While Chapman was initiating Interest Based Bargain negotiations that were unprecedented at SSU in their amity and progress, Hurricane Klara was leaking her evaluation on Chapman’s presidency from her offices at Scioto Rental Management. Her evaluation was passed on to me. I was told George Clayton, trustee chair, was one of the intermediaries. Only vanity can explain why she leaked this document when she did, for it threatened to alert me, as union president, among others, that we were about to be screwed, that the trustees and the administration were going along with Interest Based Bargaining in bad faith, that they planned to get rid of Chapman just as soon as they had milked him and Interest Based Bargaining for everything they were worth.

Reynolds had closed her evaluation of Chapman with a quote from Galileo. “You cannot teach people anything. You can only help them discover it within themselves.” I too can easily look up famous quotes, but I find another more appropriate Galileo quote, the gender of which I will change to suit my purposes. “I have never met a woman so ignorant that I couldn’t learn something from her.”

I had been warned by faculty with more experience than I had, that I and the union were making a mistake in trusting trustees like Reynolds by entering into Interest Based Bargaining. Because I had faith in the honesty and ability of Chapman, I went along, and lived to regret it. I even wrote a very positive account of our bargaining experience in the NEA journal Thought & Action  ( ), but that was before I had discovered the depths of dishonesty and incompetence that characterizes the people in control of Portsmouth and SSU.

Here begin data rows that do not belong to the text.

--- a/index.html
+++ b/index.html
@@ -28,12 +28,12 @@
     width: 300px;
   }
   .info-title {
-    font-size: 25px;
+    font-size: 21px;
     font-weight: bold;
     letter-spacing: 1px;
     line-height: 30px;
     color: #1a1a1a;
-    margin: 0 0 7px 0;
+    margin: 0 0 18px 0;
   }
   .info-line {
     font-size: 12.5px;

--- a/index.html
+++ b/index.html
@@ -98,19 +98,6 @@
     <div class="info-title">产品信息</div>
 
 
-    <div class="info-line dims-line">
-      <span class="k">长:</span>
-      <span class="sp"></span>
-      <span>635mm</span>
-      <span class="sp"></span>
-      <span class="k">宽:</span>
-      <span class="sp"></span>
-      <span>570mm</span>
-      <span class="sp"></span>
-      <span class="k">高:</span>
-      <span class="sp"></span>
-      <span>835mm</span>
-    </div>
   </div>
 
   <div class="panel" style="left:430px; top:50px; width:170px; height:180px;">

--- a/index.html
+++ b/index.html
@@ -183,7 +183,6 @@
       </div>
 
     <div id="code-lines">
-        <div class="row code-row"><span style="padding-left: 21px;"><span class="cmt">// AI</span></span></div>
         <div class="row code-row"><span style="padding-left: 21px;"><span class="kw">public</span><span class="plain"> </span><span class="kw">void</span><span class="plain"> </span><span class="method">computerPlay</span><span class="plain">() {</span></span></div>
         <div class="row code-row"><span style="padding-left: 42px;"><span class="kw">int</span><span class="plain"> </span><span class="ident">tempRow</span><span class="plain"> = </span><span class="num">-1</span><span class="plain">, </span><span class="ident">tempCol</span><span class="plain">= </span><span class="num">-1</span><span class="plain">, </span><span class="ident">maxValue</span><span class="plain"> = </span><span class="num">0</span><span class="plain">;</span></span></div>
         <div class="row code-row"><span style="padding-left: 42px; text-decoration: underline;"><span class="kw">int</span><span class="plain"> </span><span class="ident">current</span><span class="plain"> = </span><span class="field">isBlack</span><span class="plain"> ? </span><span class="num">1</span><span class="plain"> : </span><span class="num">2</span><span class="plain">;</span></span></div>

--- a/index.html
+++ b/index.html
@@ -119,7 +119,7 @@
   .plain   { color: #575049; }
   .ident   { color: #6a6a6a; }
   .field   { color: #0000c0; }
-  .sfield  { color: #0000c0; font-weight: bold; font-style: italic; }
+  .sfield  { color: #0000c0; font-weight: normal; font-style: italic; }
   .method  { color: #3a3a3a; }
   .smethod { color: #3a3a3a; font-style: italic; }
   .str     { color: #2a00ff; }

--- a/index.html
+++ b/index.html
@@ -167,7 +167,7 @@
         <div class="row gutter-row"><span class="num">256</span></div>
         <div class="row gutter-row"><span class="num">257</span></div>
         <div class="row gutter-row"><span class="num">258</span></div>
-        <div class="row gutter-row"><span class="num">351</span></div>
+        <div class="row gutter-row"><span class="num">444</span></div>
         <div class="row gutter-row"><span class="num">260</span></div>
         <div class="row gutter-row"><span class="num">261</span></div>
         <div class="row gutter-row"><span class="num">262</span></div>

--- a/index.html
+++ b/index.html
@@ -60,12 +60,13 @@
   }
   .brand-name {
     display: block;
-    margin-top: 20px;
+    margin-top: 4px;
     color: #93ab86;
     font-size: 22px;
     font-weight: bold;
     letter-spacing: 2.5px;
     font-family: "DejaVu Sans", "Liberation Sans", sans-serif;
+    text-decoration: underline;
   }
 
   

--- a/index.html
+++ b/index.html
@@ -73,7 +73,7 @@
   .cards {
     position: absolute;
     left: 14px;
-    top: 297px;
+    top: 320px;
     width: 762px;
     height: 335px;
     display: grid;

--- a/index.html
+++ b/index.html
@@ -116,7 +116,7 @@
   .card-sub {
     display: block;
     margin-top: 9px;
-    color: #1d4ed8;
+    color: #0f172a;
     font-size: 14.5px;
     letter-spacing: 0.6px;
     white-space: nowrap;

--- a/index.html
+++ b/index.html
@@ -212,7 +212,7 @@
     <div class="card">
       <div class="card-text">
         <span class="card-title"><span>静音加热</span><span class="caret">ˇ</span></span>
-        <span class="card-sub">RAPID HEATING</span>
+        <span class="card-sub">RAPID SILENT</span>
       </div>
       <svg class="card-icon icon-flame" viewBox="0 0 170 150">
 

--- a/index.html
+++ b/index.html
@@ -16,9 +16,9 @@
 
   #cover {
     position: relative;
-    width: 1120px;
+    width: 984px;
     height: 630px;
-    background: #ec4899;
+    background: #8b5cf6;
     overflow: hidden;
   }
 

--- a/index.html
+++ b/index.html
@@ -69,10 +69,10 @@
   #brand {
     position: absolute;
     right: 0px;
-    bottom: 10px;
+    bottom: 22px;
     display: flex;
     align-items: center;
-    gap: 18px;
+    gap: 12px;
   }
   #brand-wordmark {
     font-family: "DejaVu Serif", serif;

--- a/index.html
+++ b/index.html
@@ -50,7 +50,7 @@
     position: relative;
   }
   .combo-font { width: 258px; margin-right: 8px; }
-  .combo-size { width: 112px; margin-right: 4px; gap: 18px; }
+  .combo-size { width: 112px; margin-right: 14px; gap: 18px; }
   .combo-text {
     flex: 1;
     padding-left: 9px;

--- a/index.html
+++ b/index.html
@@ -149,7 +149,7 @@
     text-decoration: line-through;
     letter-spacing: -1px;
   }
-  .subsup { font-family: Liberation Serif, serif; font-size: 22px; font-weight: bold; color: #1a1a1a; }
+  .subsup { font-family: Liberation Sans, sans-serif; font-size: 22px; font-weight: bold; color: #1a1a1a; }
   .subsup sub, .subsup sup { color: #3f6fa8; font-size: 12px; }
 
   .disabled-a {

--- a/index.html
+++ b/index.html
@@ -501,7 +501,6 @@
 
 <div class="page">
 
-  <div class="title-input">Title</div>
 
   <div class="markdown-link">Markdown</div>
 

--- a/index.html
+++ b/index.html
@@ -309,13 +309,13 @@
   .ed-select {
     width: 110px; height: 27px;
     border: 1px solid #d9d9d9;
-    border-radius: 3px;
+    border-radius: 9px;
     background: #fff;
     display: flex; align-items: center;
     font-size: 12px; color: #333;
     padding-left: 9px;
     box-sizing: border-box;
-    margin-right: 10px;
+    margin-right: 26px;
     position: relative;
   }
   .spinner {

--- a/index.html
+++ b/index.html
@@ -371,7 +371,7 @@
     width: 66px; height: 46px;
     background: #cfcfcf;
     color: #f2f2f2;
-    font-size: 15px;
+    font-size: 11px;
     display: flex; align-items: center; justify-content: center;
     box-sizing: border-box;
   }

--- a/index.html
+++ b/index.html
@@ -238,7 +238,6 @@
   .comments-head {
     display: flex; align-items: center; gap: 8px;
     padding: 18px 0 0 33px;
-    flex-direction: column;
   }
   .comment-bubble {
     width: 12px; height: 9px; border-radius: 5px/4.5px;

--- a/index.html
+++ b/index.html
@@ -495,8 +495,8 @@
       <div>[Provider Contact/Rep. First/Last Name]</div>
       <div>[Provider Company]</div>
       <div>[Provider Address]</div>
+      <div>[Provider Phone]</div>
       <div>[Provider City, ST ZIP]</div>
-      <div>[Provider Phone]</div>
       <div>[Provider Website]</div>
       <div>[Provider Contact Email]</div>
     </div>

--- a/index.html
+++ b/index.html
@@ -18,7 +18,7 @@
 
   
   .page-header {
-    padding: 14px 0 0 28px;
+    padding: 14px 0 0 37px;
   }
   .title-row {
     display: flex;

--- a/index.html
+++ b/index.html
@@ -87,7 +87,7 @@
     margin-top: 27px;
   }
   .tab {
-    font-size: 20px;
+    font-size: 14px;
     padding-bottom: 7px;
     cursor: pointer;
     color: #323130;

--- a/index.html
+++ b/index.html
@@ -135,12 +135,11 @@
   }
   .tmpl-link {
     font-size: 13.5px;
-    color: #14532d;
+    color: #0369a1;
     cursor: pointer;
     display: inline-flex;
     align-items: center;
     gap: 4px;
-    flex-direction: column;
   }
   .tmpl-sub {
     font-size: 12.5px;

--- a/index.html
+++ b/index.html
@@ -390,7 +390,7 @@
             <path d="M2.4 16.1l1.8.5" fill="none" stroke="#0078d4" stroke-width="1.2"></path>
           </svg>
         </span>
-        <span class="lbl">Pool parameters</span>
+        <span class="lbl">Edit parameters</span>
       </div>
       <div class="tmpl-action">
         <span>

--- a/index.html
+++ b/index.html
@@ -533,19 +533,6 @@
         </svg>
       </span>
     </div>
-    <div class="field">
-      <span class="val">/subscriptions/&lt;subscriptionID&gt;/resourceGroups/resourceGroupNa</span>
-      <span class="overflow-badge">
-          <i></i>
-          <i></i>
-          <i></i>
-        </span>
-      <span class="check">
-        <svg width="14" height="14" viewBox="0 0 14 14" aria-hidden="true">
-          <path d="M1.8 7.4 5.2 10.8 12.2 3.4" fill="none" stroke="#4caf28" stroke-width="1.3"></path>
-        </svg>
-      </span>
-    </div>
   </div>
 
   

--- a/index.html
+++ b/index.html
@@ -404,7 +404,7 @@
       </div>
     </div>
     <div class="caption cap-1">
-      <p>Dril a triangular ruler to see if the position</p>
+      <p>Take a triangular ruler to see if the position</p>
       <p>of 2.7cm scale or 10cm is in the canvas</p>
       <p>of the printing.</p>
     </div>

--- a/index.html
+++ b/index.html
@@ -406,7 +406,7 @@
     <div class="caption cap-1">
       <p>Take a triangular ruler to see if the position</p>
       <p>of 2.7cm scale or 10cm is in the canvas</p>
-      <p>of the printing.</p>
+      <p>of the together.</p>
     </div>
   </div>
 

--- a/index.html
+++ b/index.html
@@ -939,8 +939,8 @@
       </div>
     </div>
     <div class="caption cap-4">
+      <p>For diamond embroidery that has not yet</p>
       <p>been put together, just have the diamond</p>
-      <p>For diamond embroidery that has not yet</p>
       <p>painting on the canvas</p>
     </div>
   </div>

Below is the cover letter that accompanied Reynolds’ evaluation of Chapman. Notice the line, “We are in the mist [sic] of union negotiation [sic] and should present a united front.” She was in a mist, all right, the mist of ignorance and prejudice that political hacks operate in and that SSU has been cursed with from its beginning. Something Professor Kathleen Simon wrote (June 3, 2001) in response to a letter from Reynolds has relevance. “I don’t know what your intention was when you wrote your letter,” Simon wrote Reynolds, “but after reading it, I am even more fully entrenched in my belief that letting political appointees run a university is a really bad idea.” With a political appointee as chair of the trustees, and with negotiations looming, I forecast a perfect storm, with Hurricane Klara right at the eye of it.